0 - 9.58ns RANDOM_HEAP_WALK
1 - 9.20ns RANDOM_HEAP_WALK
2 - 9.44ns RANDOM_HEAP_WALK
3 - 9.46ns RANDOM_HEAP_WALK
4 - 9.47ns RANDOM_HEAP_WALK

Analysis

I ran the code on 3 different CPU architectures illustrating generational steps forward for Intel.  It is clear from the results that each generation has become progressively better at hiding the latency to main-memory based on the 3 bets described above for a relatively small heap.  This is because the size and sophistication of various caches keep improving.  However as memory size increases they become less effective.  For example, if the array is doubled to be 4GB in size, then the average latency increases from ~30ns to ~55ns for the i7-860 doing the random heap walk.It seems that for the linear walk case, memory latency does not exist.  However as we walk around memory in an evermore random pattern then the latency starts to become very apparent.

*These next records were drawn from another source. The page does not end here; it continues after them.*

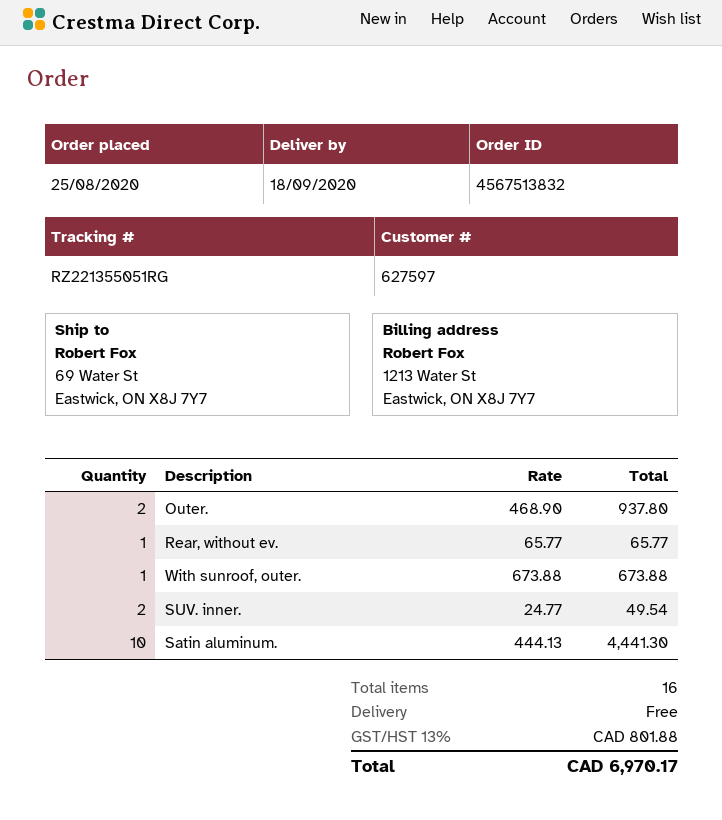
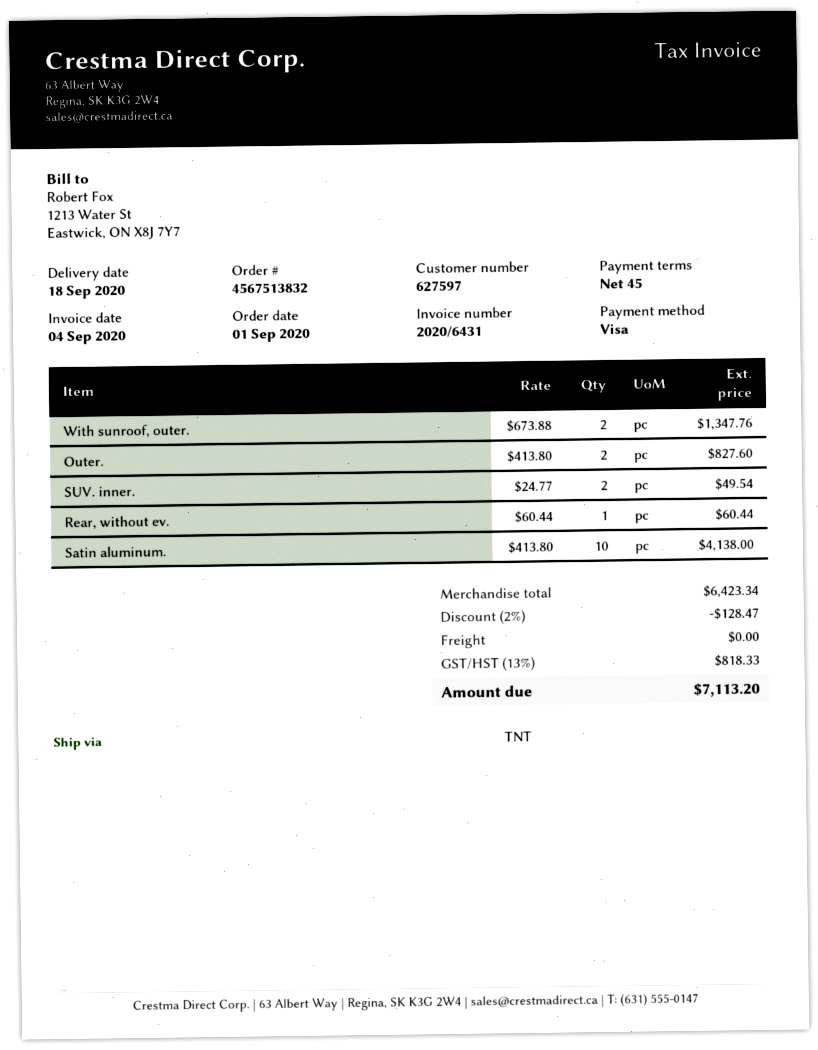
order date: 2020-08-25 -> 2020-09-01
Outer.: 2 x 468.90 = 937.80 -> 2 x 413.80 = 827.60
Rear, without ev.: 1 x 65.77 = 65.77 -> 1 x 60.44 = 60.44
With sunroof, outer.: 1 x 673.88 = 673.88 -> 2 x 673.88 = 1347.76
Satin aluminum.: 10 x 444.13 = 4441.30 -> 10 x 413.80 = 4138.00
discount: none -> 2% = 128.47
tax: 13% = 801.88 -> 13% = 818.33
total: 6970.17 -> 7113.20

The random heap walk produced an interesting result.  This is a our worst case scenario, and given the hardware specifications of these systems, we could be looking at 150ns, 65ns, and 75ns for the above tests respectively based on memory controller and memory module latencies.  For the Nehalem (i7-860) I can further subvert the cache sub-system by using a 4GB array resulting in ~55ns on average per iteration.  The i7-2760QM has larger load buffers, TLB caches, and Linux is running with transparent huge pages which are all working to further hide the latency.  By playing with different prime numbers for the stride, results can vary wildly depending on processor type, e.g. try PRIME_INC = 39916801 for Nehalem.  I’d like to test this on a much larger heap with Sandy Bridge.The main take away is the more predictable the pattern of access to memory, then the better the cache sub-systems are at hiding main-memory latency.  Let’s look at these cache sub-systems in a little detail to try and understand the observed results.

Hardware Components

We have many layers of cache plus the pre-fetchers to consider for how latency gets hidden.  In this section I’ll try and cover the major components used to hide latency that our hardware and systems software friends have put in place.  We will investigate these latency hiding components and use the Linux perf and Lightweight Performance Countersutilities to retrieve the performance counters from our CPUs which tell how effective these components are when we execute our programs.  Performance counters are CPU specific and what I’ve used here are specific to Sandy Bridge.

Data Caches
Processors typically have 2 or 3 layers of data cache.  Each layer as we move out is progressively larger with increasing latency.  The latest Intel processors have 3 layers (L1D, L2, and L3); with sizes 32KB, 256KB, and 4-30MB; and ~1ns, ~4ns, and ~15ns latency respectively for a 3.0GHz CPU.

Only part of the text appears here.